Pensioni di settembre: ecco come avverranno i pagamenti

Si parte giovedì 26

Pensioni di settembre: ecco come avverranno i pagamenti
Attualità Meratese, 24 Agosto 2021 ore 12:17

Poste Italiane comunica che anche per il mese di settembre sarà previsto l’anticipo dei termini di pagamento dei ratei pensionistici, con calendario dal 26 agosto al 1° settembre.


Pensioni di settembre: ecco come avverranno i pagamenti

In particolare, coloro che dovranno ritirare la pensione in contanti presso gli Uffici Postali dovranno presentarsi agli sportelli rispettando la turnazione alfabetica prevista dal calendario seguente:
i cognomi
- dalla A alla B giovedì 26 agosto;
- dalla C alla D venerdì 27 agosto;
- dalla E alla K sabato mattina 28 agosto;
- dalla L alla O lunedì 30 agosto;
- dalla P alla R martedì 31 agosto;
- dalla S alla Z mercoledì 1° settembre.

Nel caso di Uffici Postali non aperti su 6 giorni si rappresenta quanto segue.

Apertura su 5 giorni:
I cognomi:
dalla A alla C giorno 1
dalla D alla G giorno 2
dalla H alla M giorno 3
dalla N alla R giorno 4
dalla S alla Z giorno 5

Apertura su 4 giorni:
I cognomi:
dalla A alla C giorno 1
dalla D alla K giorno 2
dalla L alla P giorno 3
dalla Q alla Z giorno 4

Apertura su 3 giorni:
I cognomi:
dalla A alla D giorno 1
dalla E alla O giorno 2
dalla P alla Z giorno 3

Apertura su 2 giorni:
I cognomi:
dalla A alla K giorno 1
dalla L alla Z giorno 2

Per tutti gli Uffici Postali aperti in un’unica giornata in tutta la settimana, il pagamento sarà effettuato a tutte le lettere nella stessa giornata.

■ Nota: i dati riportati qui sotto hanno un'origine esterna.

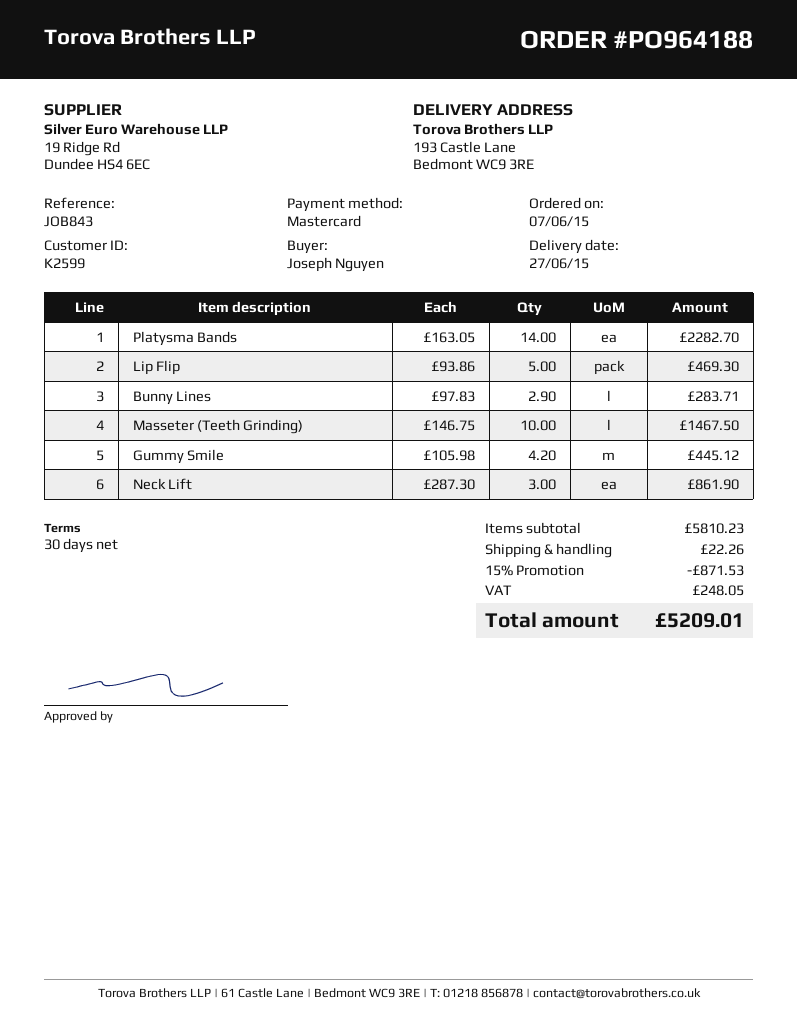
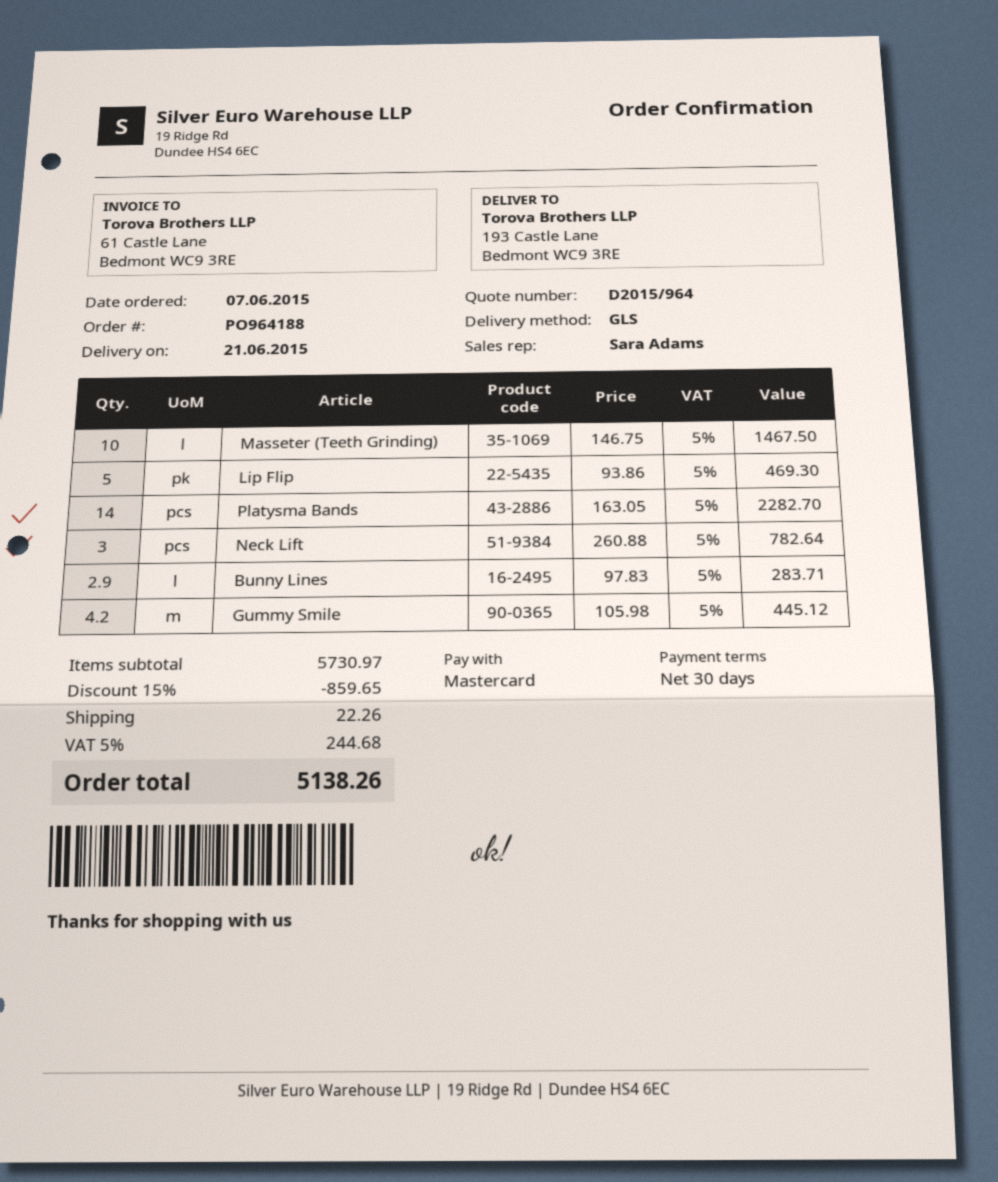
delivery date: 2015-06-27 -> 2015-06-21
Neck Lift: 3 x 287.30 = 861.90 -> 3 x 260.88 = 782.64
subtotal: 5810.23 -> 5730.97
discount: 15% = 871.53 -> 15% = 859.65
tax: 248.05 -> 244.68
total: 5209.01 -> 5138.26

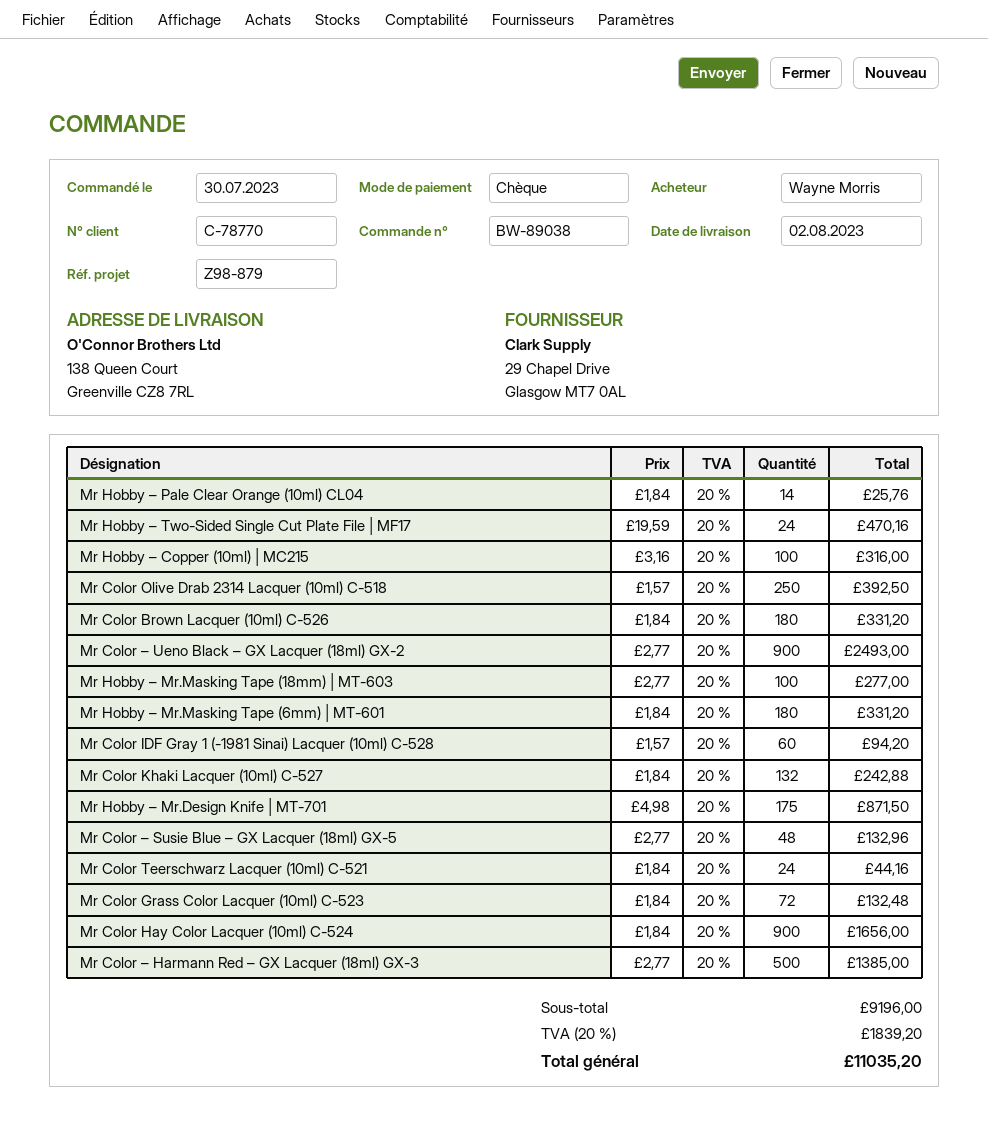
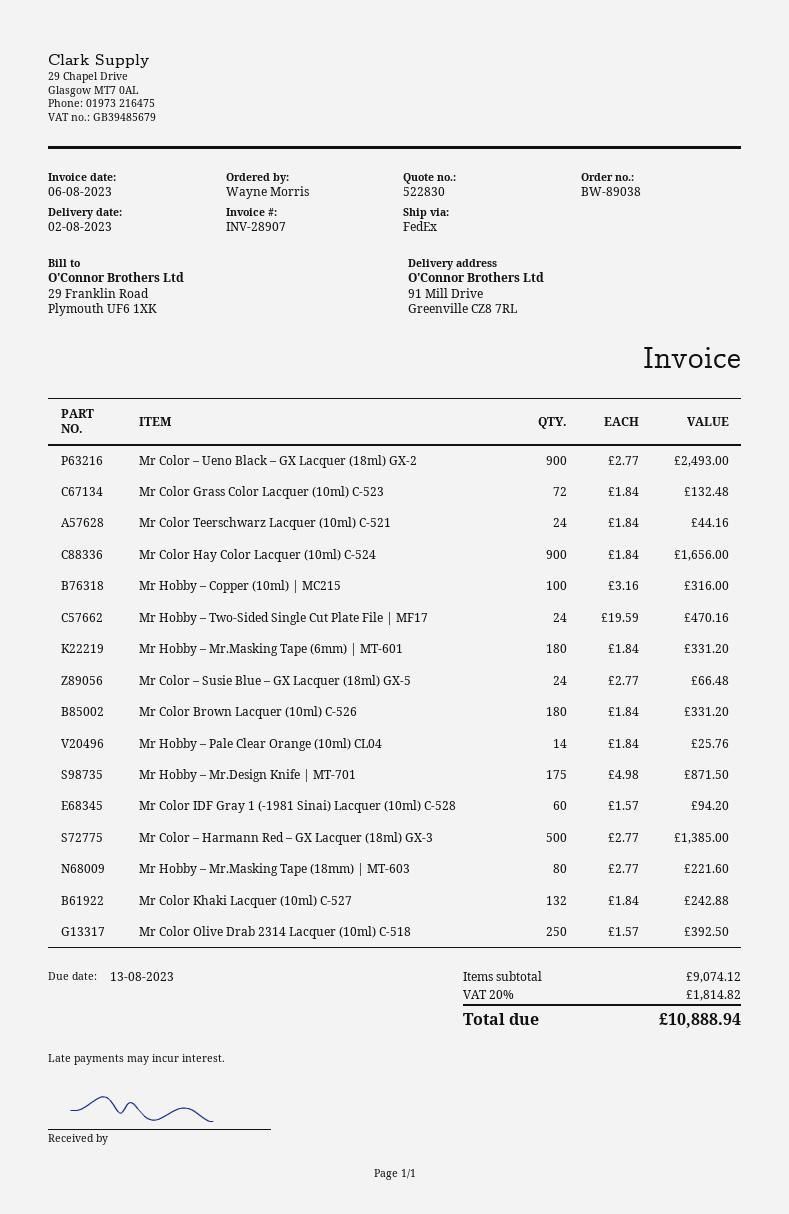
ship to: 138 Queen Court, Greenville CZ8 7RL -> 91 Mill Drive, Greenville CZ8 7RL
Mr Hobby – Mr.Masking Tape (18mm) | MT-603: 100 x 2.77 = 277.00 -> 80 x 2.77 = 221.60
Mr Color – Susie Blue – GX Lacquer (18ml) GX-5: 48 x 2.77 = 132.96 -> 24 x 2.77 = 66.48
subtotal: 9196.00 -> 9074.12
tax: 20% = 1839.20 -> 20% = 1814.82
total: 11035.20 -> 10888.94

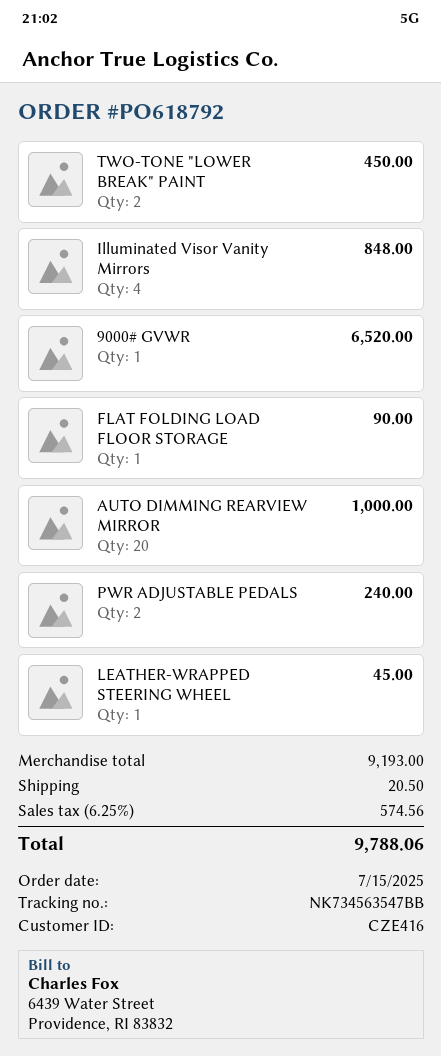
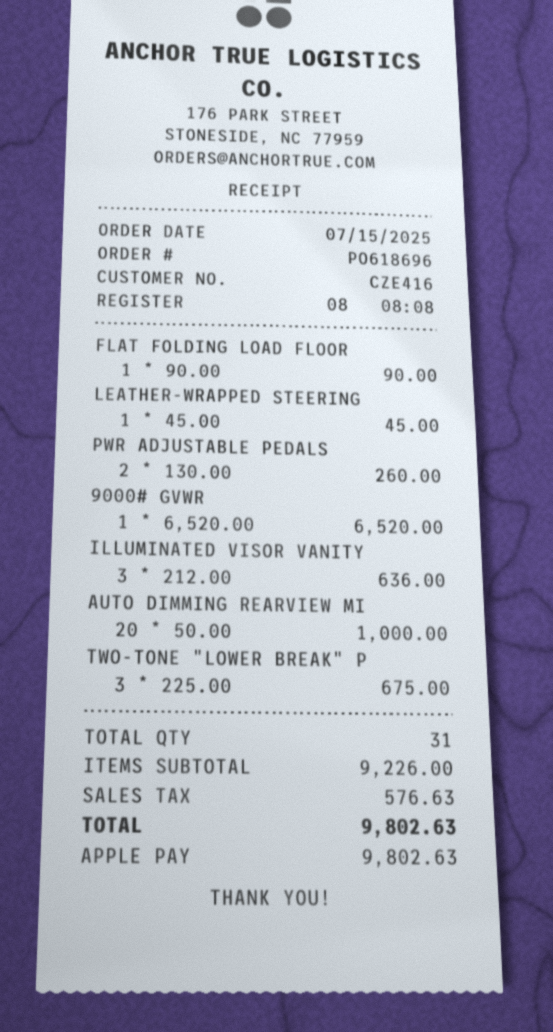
order number: PO618792 -> PO618696
TWO-TONE "LOWER BREAK" PAINT: 2 for 450.00 -> 3 for 675.00
Illuminated Visor Vanity Mirrors: 4 for 848.00 -> 3 for 636.00
PWR ADJUSTABLE PEDALS: 2 for 240.00 -> 2 for 260.00
subtotal: 9193.00 -> 9226.00
shipping: 20.50 -> none
tax: 574.56 -> 576.63
total: 9788.06 -> 9802.63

La lista degli Uffici Postali abilitati al pagamento delle pensioni e relative informazioni sulle giornate di apertura saranno disponibili anche sul sito aziendale www.poste.it (link esterno al sito del comune di Calolziocorte) e al numero verde 800.00.33.22.

Inoltre, si ricorda che è ancora in vigore l’importante convenzione stipulata tra Poste Italiane e l’Arma dei Carabinieri, in base alla quale i pensionati di tutto il Paese di età pari o superiore a 75 anni – che percepiscono prestazioni previdenziali presso gli Uffici Postali e che riscuotono normalmente la pensione in contanti – possono richiedere, delegando al ritiro i Carabinieri, la consegna della pensione a domicilio per tutta la durata dell'emergenza sanitaria, evitando così di doversi recare presso gli Uffici Postali.